EXERCISE BRIEF - Go through the records and show each line where the word "none" occurs.

Segment Start: SOURCE RECORDS

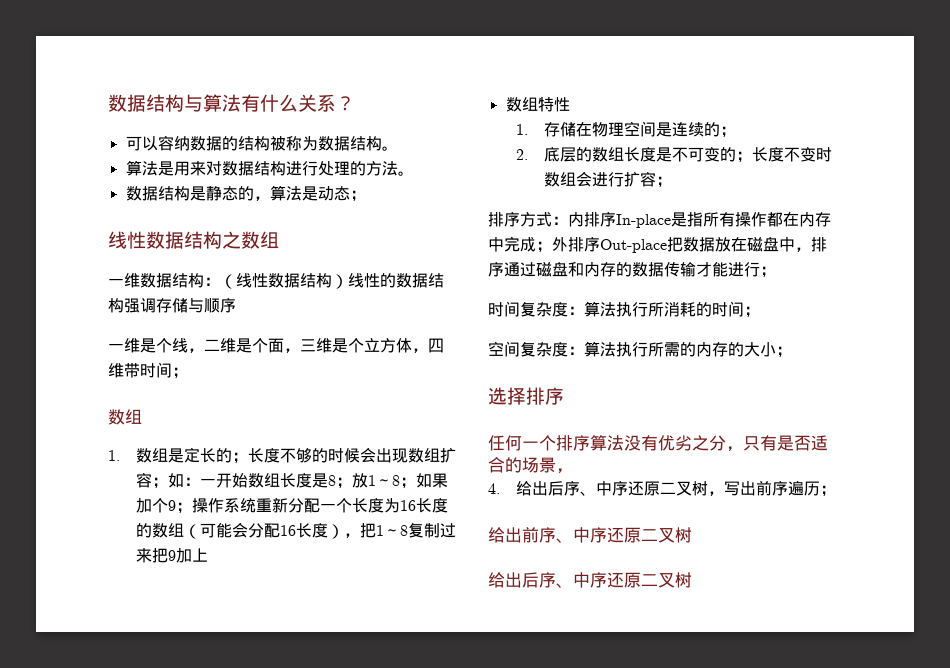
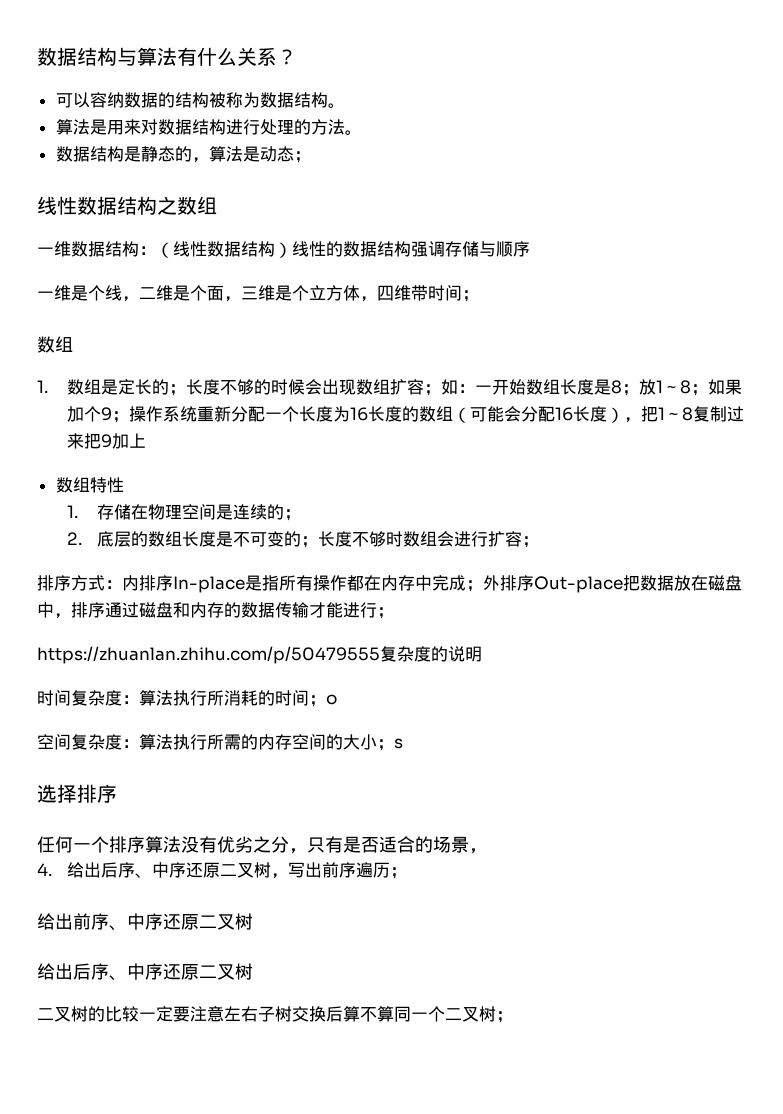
[800,147,817,162] 变 -> [368,531,386,547] 够
(776, 272) none -> [37,646,482,664] // https://zhuanlan.zhihu.com/p/50479555复杂度的说明
(760, 312) none -> [326,694,337,705] o
(728, 349) none -> [292,734,326,750] 空间
(792, 352) none -> [394,738,403,749] s
(692, 580) none -> [37,1006,513,1023] // 二叉树的比较一定要注意左右子树交换后算不算同一个二叉树；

Segment End: SOURCE RECORDS

OUTPUT -
(776, 272) none -> [37,646,482,664] // https://zhuanlan.zhihu.com/p/50479555复杂度的说明
(760, 312) none -> [326,694,337,705] o
(728, 349) none -> [292,734,326,750] 空间
(792, 352) none -> [394,738,403,749] s
(692, 580) none -> [37,1006,513,1023] // 二叉树的比较一定要注意左右子树交换后算不算同一个二叉树；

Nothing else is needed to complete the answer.